Reproduce the data below word for word, setting aside any picture it holds.

┌──

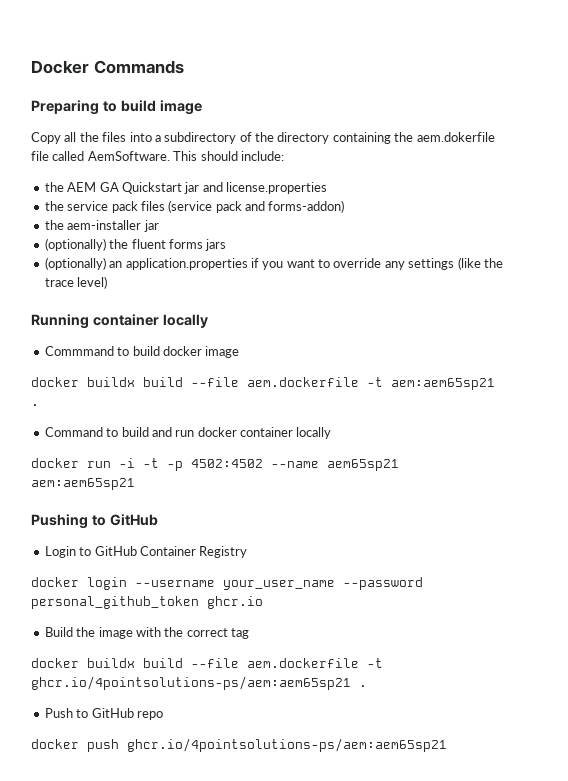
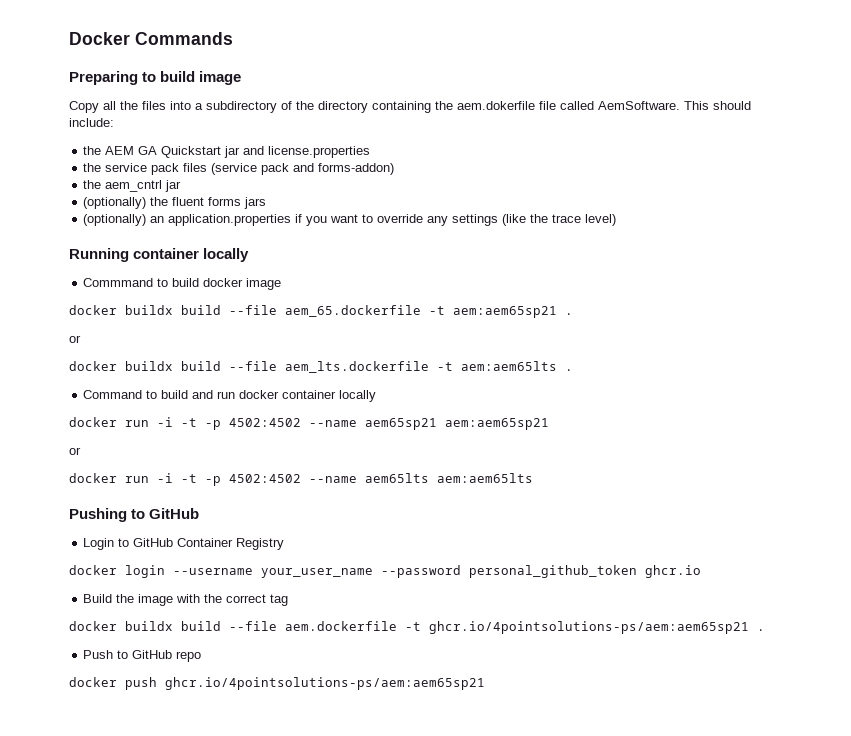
- the aem-installer jar
+ the aem_cntrl jar
- docker buildx build --file aem.dockerfile -t aem:aem65sp21 .
+ docker buildx build --file aem_65.dockerfile -t aem:aem65sp21 .
+ or
+ docker buildx build --file aem_lts.dockerfile -t aem:aem65lts .
  docker run -i -t -p 4502:4502 --name aem65sp21 aem:aem65sp21
+ or
+ docker run -i -t -p 4502:4502 --name aem65lts aem:aem65lts

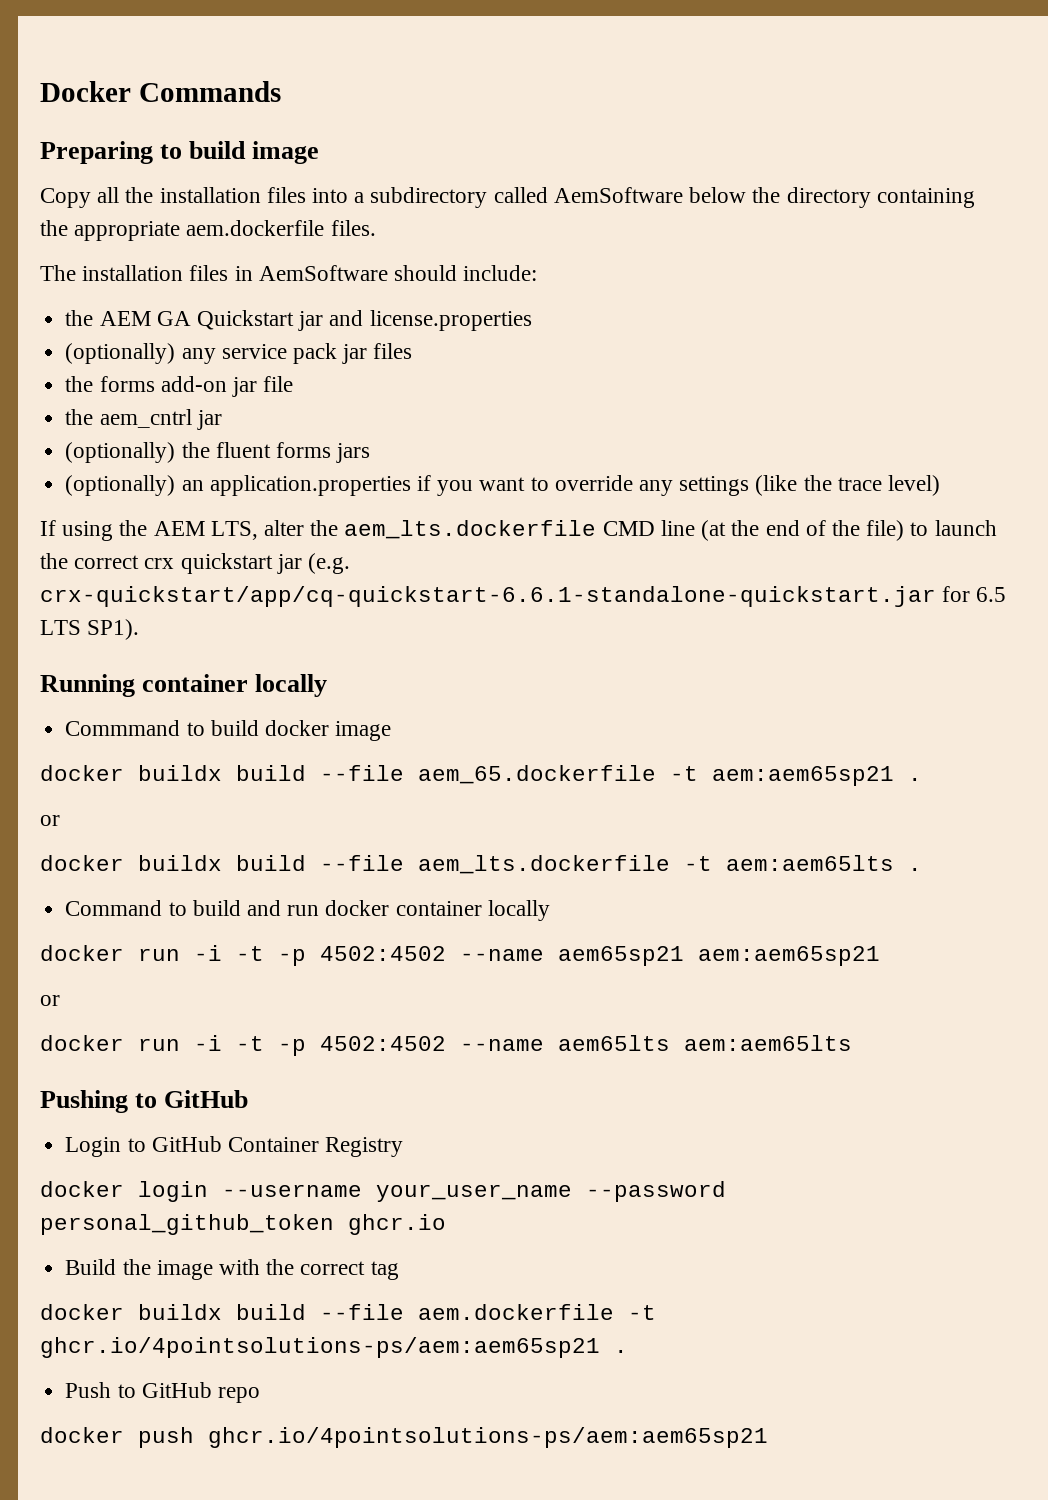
- Copy all the files into a subdirectory of the directory containing the aem.dokerfile file called AemSoftware. This should include:
+ Copy all the installation files into a subdirectory called AemSoftware below the directory containing the appropriate aem.dockerfile files.
+ The installation files in AemSoftware should include:
- the service pack files (service pack and forms-addon)
+ (optionally) any service pack jar files
+ the forms add-on jar file
+ If using the AEM LTS, alter the aem_lts.dockerfile CMD line (at the end of the file) to launch the correct crx quickstart jar (e.g. crx-quickstart/app/cq-quickstart-6.6.1-standalone-quickstart.jar for 6.5 LTS SP1).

└──

Written response →
- the aem-installer jar
+ the aem_cntrl jar
- docker buildx build --file aem.dockerfile -t aem:aem65sp21 .
+ docker buildx build --file aem_65.dockerfile -t aem:aem65sp21 .
+ or
+ docker buildx build --file aem_lts.dockerfile -t aem:aem65lts .
  docker run -i -t -p 4502:4502 --name aem65sp21 aem:aem65sp21
+ or
+ docker run -i -t -p 4502:4502 --name aem65lts aem:aem65lts

- Copy all the files into a subdirectory of the directory containing the aem.dokerfile file called AemSoftware. This should include:
+ Copy all the installation files into a subdirectory called AemSoftware below the directory containing the appropriate aem.dockerfile files.
+ The installation files in AemSoftware should include:
- the service pack files (service pack and forms-addon)
+ (optionally) any service pack jar files
+ the forms add-on jar file
+ If using the AEM LTS, alter the aem_lts.dockerfile CMD line (at the end of the file) to launch the correct crx quickstart jar (e.g. crx-quickstart/app/cq-quickstart-6.6.1-standalone-quickstart.jar for 6.5 LTS SP1).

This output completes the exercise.